De la charge des greffes à Infogreffe

Parmi les situations établies, figure la charge des greffiers de tribunaux de commerce qui, par une tradition de longue date, se sont investis dans la tenue du Registre du commerce et des sociétés (RCS) censé enregistrer toutes les opérations importantes dans l'activité des commerçants ou des sociétés commerciales (et plus récemment des sociétés civiles également) : création, dépôt des statuts, publication des comptes annuels obligatoires, PV d'assemblées générales extraordinaires, actes de fusions, scissions, liquidations, etc.
L'ensemble est regroupé au niveau national dans le RNCS (Registre national…) Dans le cadre de l'informatisation de ce registre, les greffes de commerce se sont constitués en groupement (GIE) sous le nom d'Infogreffe. C'est aussi sous ce nom que le grand public connaît le site hébergeant cette base de données des entreprises françaises (Alsace-Moselle partiellement exclue pour des raisons historiques) qui permet de retrouver toute entreprise ou société commerciale. Les sites privés du genre de Société.com, Vérif, Managéo et autres n'étant que des plateformes ayant racheté les données d'Infogreffe, les rediffusant et les commarcialisant.
Même sur Infogreffe, pour accéder aux actes ou aux comptes, voire au extraits Kbis (équivalent des extraits de naissance ou de la fiche d'état civil pour une société), il faut payer un droit.

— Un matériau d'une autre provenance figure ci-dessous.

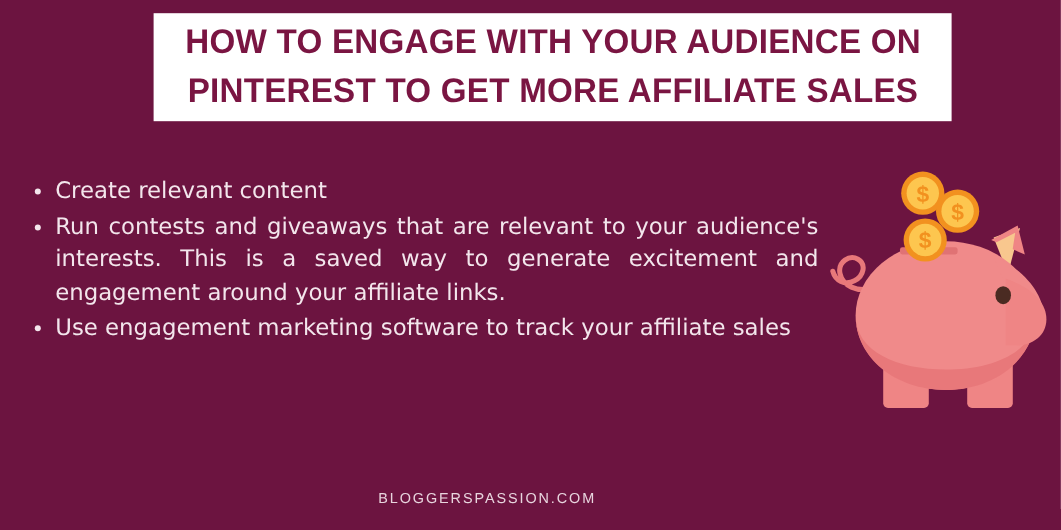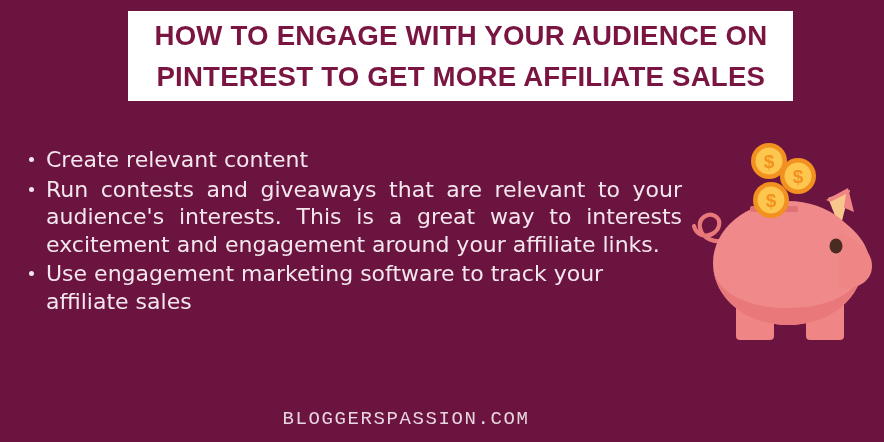"Create relevant content" .bullet-item { font-size: 22px -> 19px }
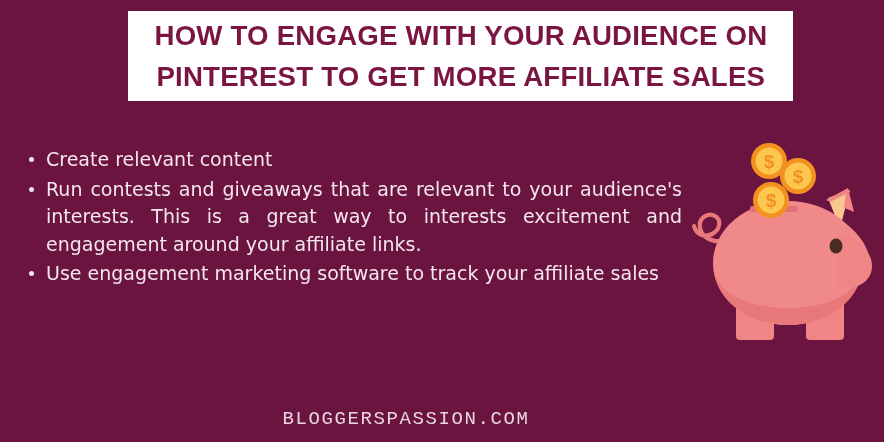"Run contests and giveaways that" span.bullet-text { text: great way to interests -> saved way to generate }
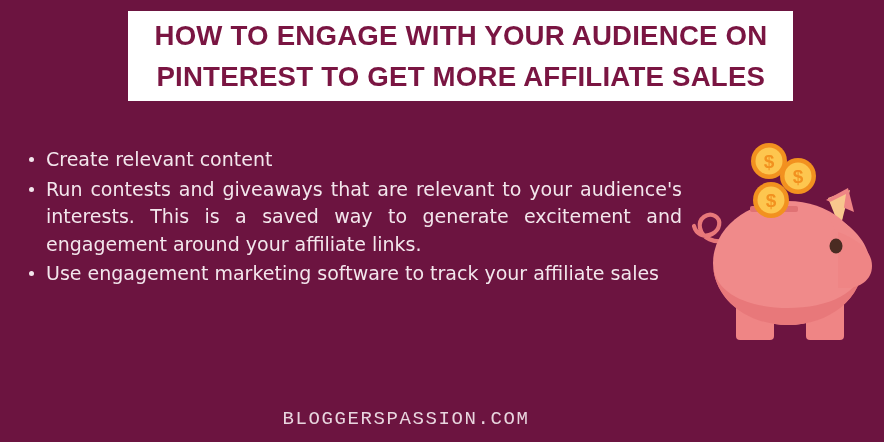"BLOGGERSPASSION.COM" #footer { font-family: Liberation Mono, monospace -> Liberation Sans, sans-serif; font-size: 19px -> 12px }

La réutilisation libre et gratuite des informations publiques

Mais la tendance est aujourd'hui à l'accès public et à la réutilisation gratuite de toutes les informations publiques. Or les données concernant les entreprises (opérateurs économiques dans le jargon des technocrates) sont à n'en pas douter des informations et des données publiques.
Et les normes européennes poussent à l'ouverture libre et gratuite la plus large possible. C'est dire que les charges privées des greffes de commerce semblent avoir vécu.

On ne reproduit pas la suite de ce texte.